Every line of the entries below that includes "right" belongs in the answer, copied as written.

# Stored items
========================

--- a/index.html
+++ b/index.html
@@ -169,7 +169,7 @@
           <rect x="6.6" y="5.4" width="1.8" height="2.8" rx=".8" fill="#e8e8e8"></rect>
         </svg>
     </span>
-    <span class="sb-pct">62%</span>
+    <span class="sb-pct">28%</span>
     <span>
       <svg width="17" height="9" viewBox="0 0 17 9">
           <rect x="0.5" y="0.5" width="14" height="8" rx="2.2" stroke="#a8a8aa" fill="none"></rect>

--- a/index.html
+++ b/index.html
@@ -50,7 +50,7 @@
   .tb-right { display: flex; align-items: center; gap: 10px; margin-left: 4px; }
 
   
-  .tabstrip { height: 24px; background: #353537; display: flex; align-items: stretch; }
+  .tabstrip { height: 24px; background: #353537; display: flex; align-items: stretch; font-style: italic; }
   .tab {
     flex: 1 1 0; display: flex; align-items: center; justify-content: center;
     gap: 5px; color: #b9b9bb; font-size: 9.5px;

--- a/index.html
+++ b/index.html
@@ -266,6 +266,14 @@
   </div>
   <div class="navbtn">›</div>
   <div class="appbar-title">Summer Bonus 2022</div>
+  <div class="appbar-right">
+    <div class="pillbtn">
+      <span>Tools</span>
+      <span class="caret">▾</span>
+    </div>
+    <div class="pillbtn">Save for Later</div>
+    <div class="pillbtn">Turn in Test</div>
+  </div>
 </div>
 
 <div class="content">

========================

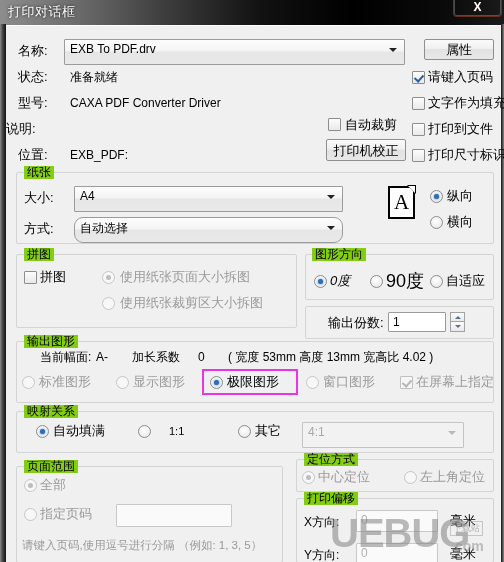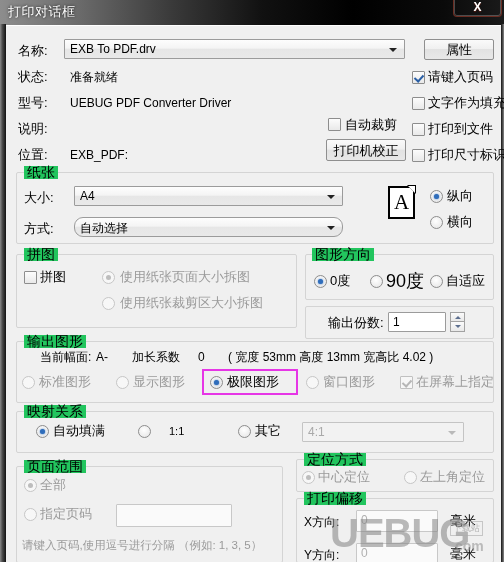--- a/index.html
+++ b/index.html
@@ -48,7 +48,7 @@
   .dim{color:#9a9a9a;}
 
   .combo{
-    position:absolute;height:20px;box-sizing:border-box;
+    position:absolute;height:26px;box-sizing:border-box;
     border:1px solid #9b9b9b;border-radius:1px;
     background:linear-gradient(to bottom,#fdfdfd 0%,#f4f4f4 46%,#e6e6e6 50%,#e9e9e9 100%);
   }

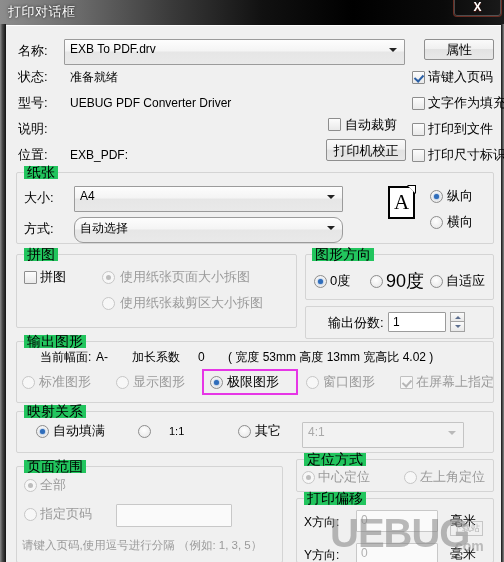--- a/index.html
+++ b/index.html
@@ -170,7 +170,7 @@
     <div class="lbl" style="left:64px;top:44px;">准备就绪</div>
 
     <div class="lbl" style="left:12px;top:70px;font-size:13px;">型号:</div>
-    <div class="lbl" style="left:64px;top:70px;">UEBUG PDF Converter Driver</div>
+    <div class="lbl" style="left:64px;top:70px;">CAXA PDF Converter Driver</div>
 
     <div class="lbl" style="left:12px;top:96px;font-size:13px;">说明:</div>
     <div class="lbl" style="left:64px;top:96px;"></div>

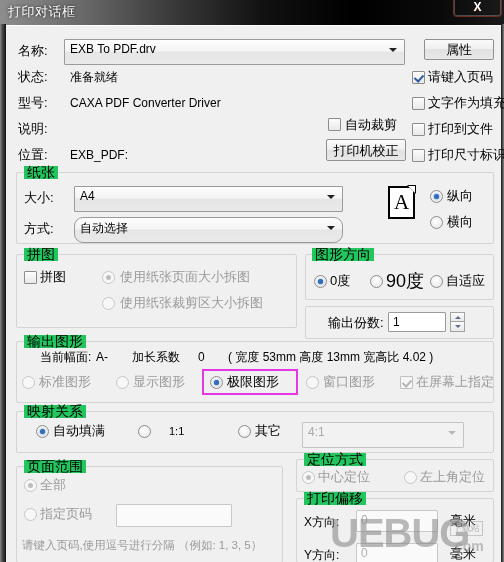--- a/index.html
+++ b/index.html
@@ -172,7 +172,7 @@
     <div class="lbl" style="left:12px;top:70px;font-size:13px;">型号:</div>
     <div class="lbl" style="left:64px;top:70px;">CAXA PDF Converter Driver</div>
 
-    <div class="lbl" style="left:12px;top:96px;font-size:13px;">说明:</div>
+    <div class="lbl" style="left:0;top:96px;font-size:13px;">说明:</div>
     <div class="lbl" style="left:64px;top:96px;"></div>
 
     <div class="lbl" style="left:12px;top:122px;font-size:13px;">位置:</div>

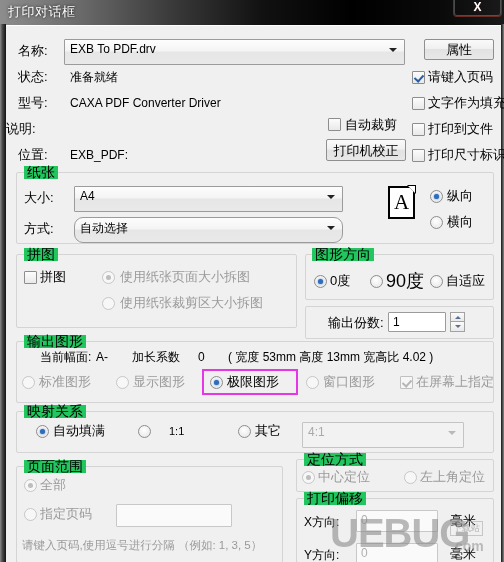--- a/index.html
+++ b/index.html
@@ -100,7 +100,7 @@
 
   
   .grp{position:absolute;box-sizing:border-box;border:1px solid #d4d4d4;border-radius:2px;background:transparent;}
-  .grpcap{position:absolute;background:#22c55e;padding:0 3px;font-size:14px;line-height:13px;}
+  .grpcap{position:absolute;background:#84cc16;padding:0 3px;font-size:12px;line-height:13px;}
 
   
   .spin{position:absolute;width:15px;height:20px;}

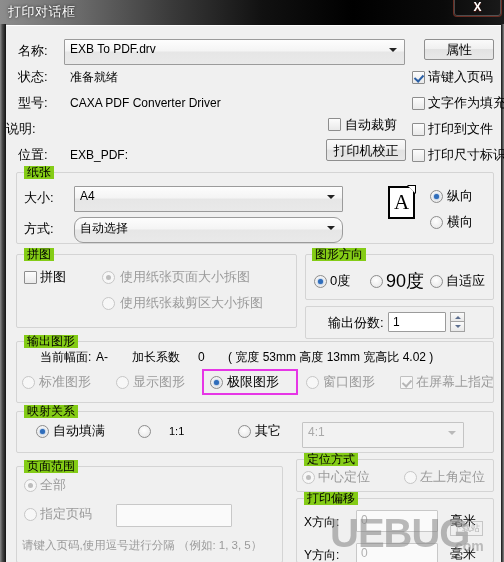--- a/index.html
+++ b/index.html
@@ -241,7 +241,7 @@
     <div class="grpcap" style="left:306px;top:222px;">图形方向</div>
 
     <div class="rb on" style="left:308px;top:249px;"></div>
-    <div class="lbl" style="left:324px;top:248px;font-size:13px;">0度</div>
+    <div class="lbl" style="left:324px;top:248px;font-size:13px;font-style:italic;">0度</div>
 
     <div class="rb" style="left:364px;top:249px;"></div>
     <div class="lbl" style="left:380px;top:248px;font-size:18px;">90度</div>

========================

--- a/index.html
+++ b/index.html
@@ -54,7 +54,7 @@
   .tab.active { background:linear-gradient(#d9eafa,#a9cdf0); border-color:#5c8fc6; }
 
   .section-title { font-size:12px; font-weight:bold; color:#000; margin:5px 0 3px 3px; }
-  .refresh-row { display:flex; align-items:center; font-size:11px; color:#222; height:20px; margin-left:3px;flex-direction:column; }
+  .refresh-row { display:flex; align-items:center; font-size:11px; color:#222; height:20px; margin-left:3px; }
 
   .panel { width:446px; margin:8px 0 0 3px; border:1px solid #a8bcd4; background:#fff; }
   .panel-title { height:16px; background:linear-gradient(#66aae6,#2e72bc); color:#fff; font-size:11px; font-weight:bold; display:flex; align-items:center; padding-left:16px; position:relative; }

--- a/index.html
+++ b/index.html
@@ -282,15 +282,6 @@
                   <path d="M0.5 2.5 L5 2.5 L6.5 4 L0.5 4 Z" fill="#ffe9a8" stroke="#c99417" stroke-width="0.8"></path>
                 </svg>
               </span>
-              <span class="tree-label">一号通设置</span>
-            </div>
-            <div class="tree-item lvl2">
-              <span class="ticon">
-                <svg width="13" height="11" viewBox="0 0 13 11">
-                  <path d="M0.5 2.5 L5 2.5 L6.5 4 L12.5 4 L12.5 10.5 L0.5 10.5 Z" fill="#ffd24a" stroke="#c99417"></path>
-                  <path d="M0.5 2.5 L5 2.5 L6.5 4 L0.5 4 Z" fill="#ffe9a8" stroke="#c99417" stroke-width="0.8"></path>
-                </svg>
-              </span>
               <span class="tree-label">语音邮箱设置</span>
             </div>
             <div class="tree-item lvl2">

========================

# Solution to the exercise
   .tb-right { display: flex; align-items: center; gap: 10px; margin-left: 4px; }
+  <div class="appbar-right">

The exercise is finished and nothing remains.